**EXERCISE DETAILS**
Search the data for "CREATE". Each line containing it is to be copied.

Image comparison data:
───
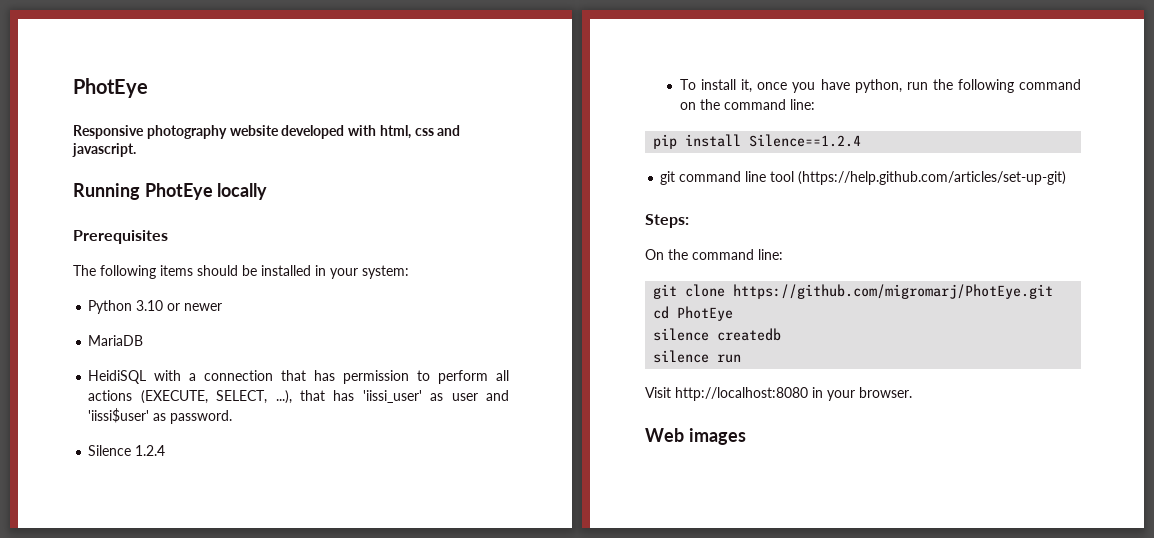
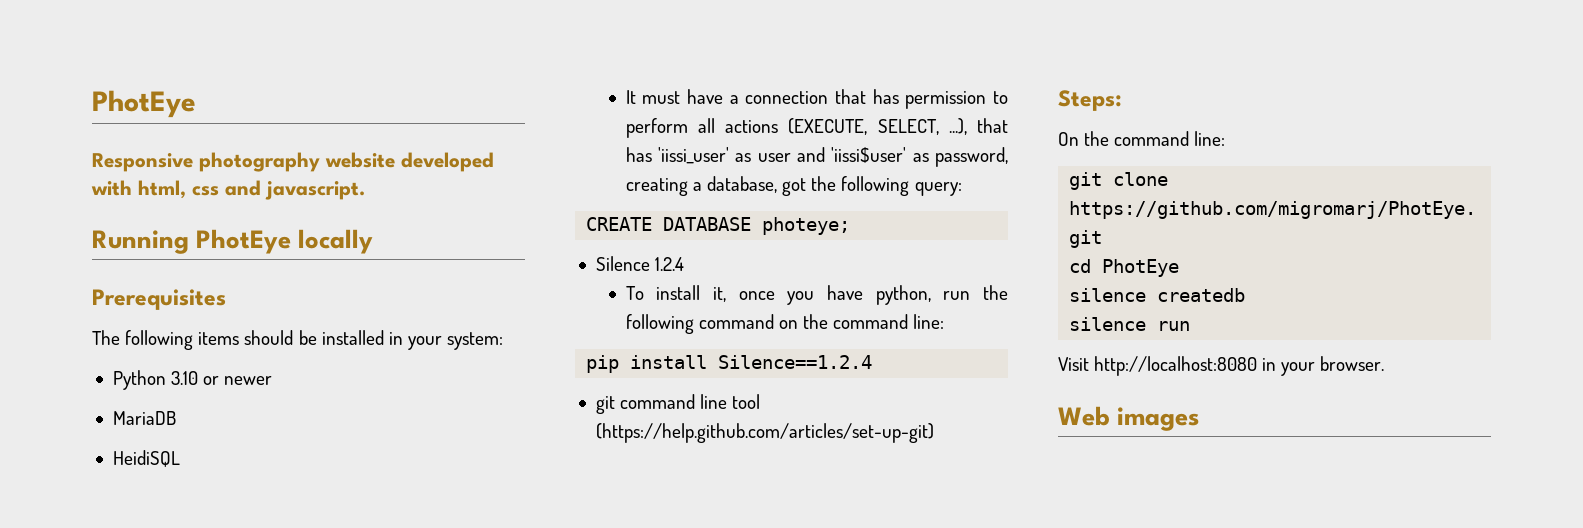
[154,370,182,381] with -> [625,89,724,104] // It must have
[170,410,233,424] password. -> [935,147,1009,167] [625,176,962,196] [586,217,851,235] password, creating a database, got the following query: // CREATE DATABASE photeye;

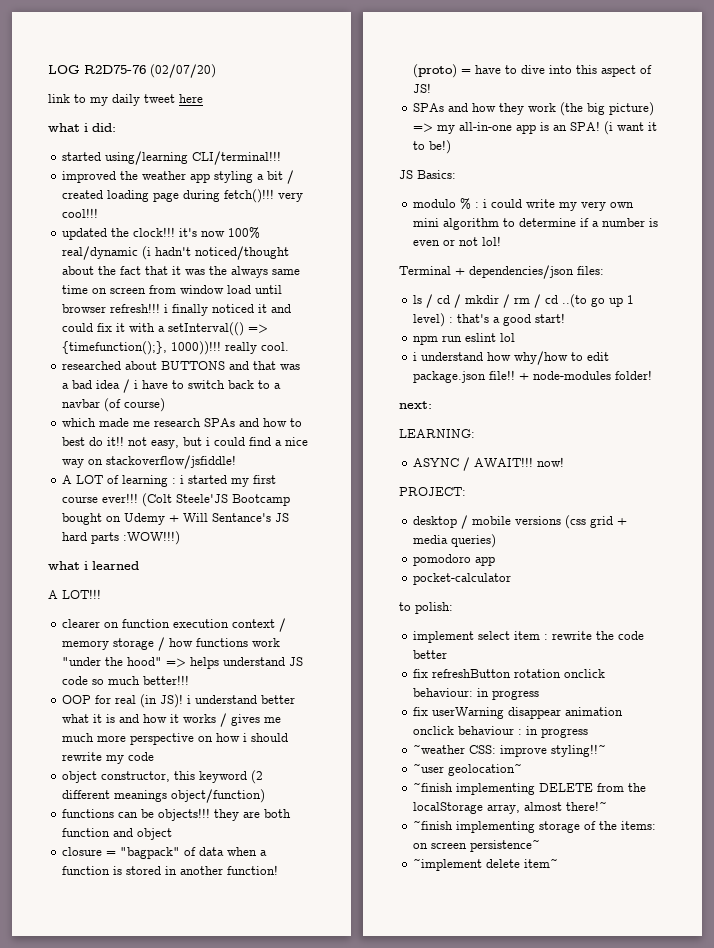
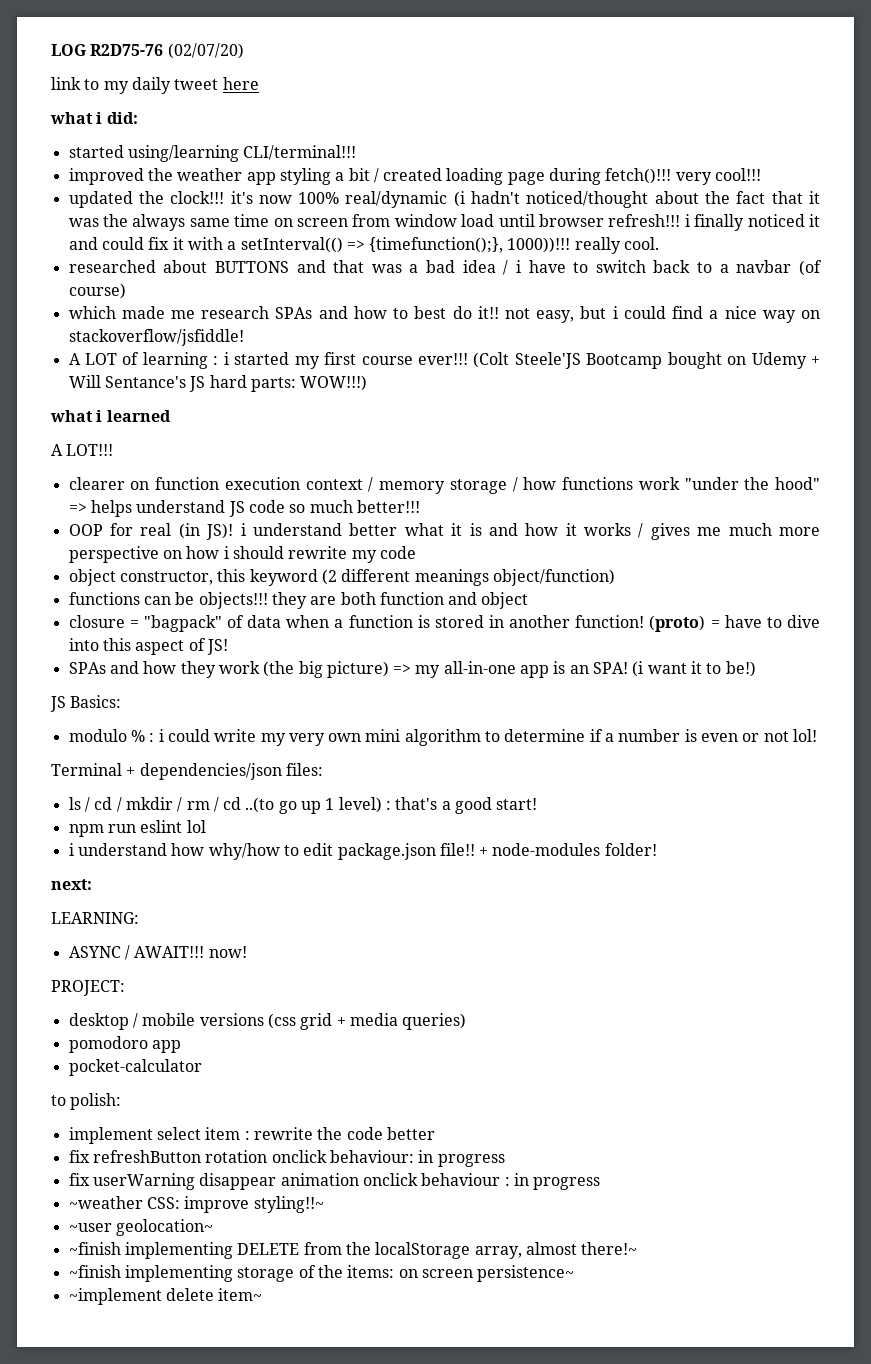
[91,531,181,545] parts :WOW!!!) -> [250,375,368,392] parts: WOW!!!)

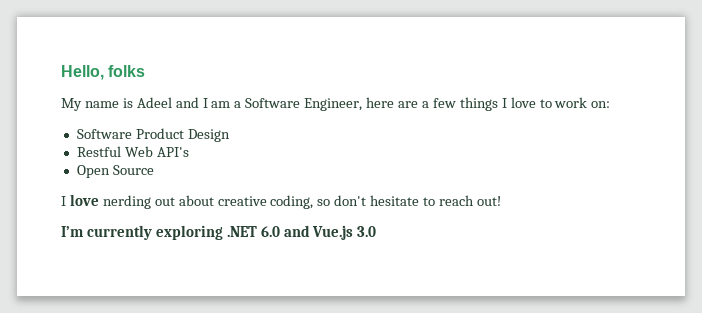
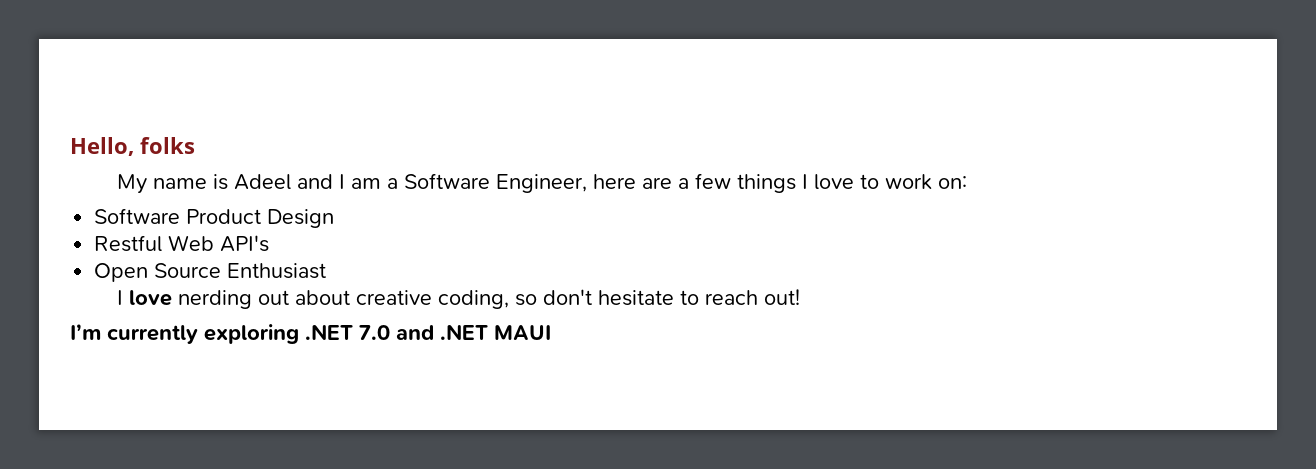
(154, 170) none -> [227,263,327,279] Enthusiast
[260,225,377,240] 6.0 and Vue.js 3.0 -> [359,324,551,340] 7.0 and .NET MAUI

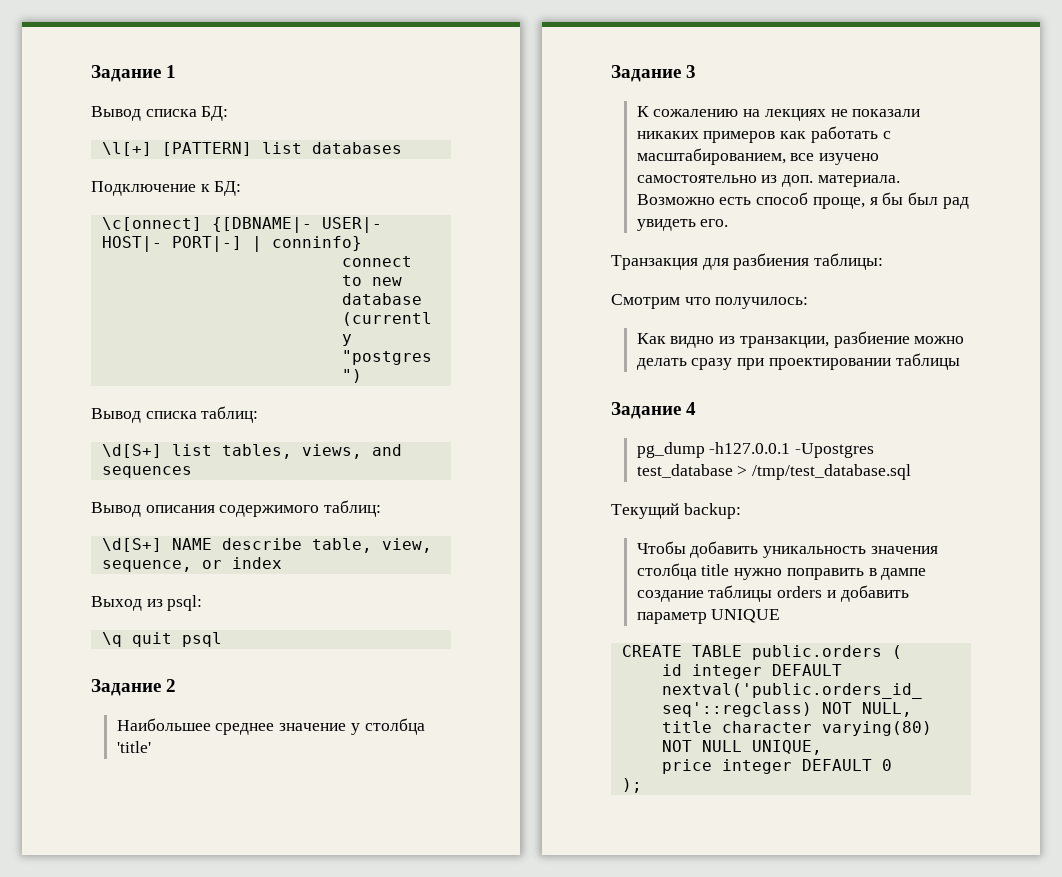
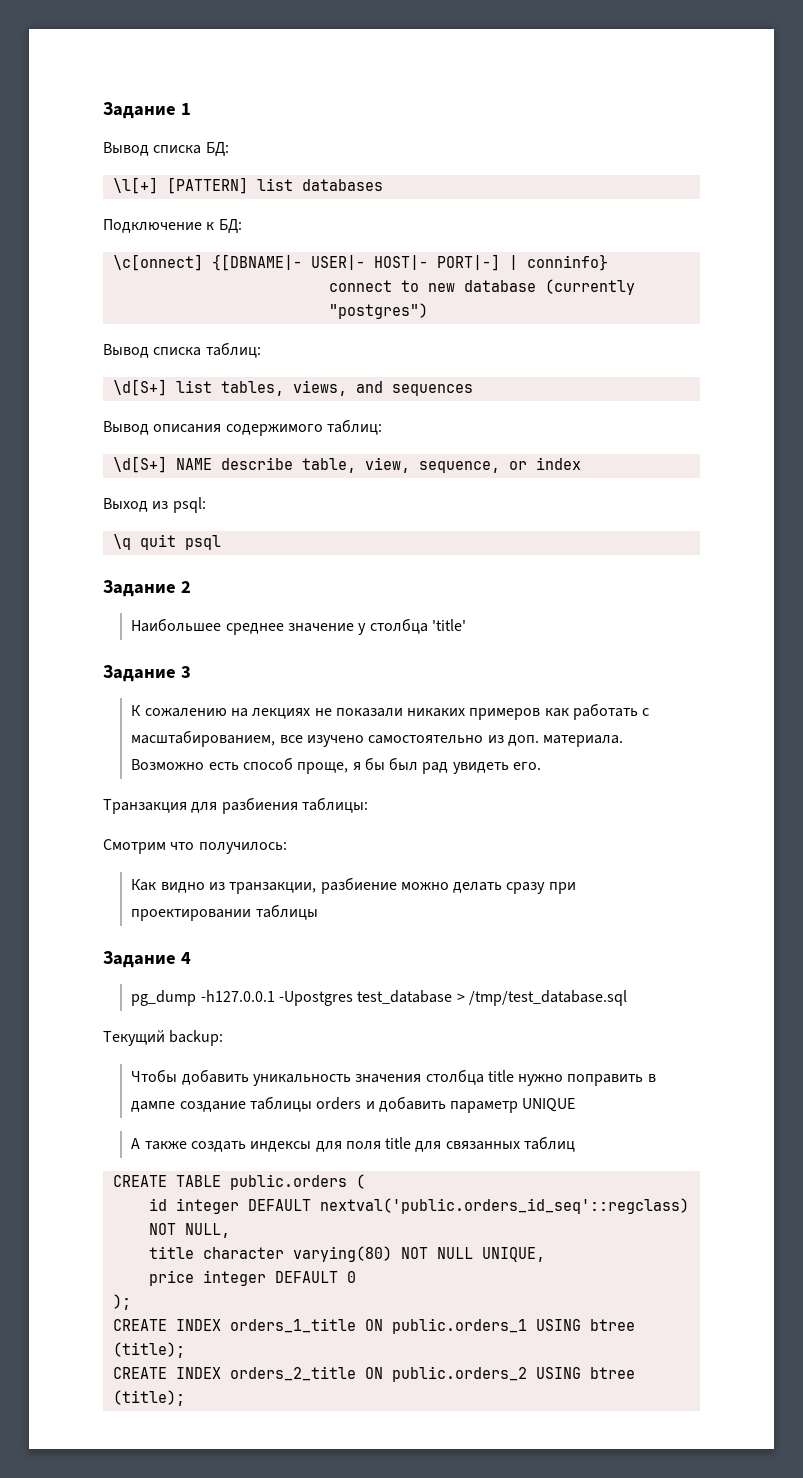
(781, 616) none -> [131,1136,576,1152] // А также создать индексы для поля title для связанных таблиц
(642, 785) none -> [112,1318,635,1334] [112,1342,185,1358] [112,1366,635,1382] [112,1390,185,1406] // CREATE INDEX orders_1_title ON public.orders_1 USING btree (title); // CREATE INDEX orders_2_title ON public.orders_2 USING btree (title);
───
**TASK ANSWER**
[170,410,233,424] password. -> [935,147,1009,167] [625,176,962,196] [586,217,851,235] password, creating a database, got the following query: // CREATE DATABASE photeye;
(642, 785) none -> [112,1318,635,1334] [112,1342,185,1358] [112,1366,635,1382] [112,1390,185,1406] // CREATE INDEX orders_1_title ON public.orders_1 USING btree (title); // CREATE INDEX orders_2_title ON public.orders_2 USING btree (title);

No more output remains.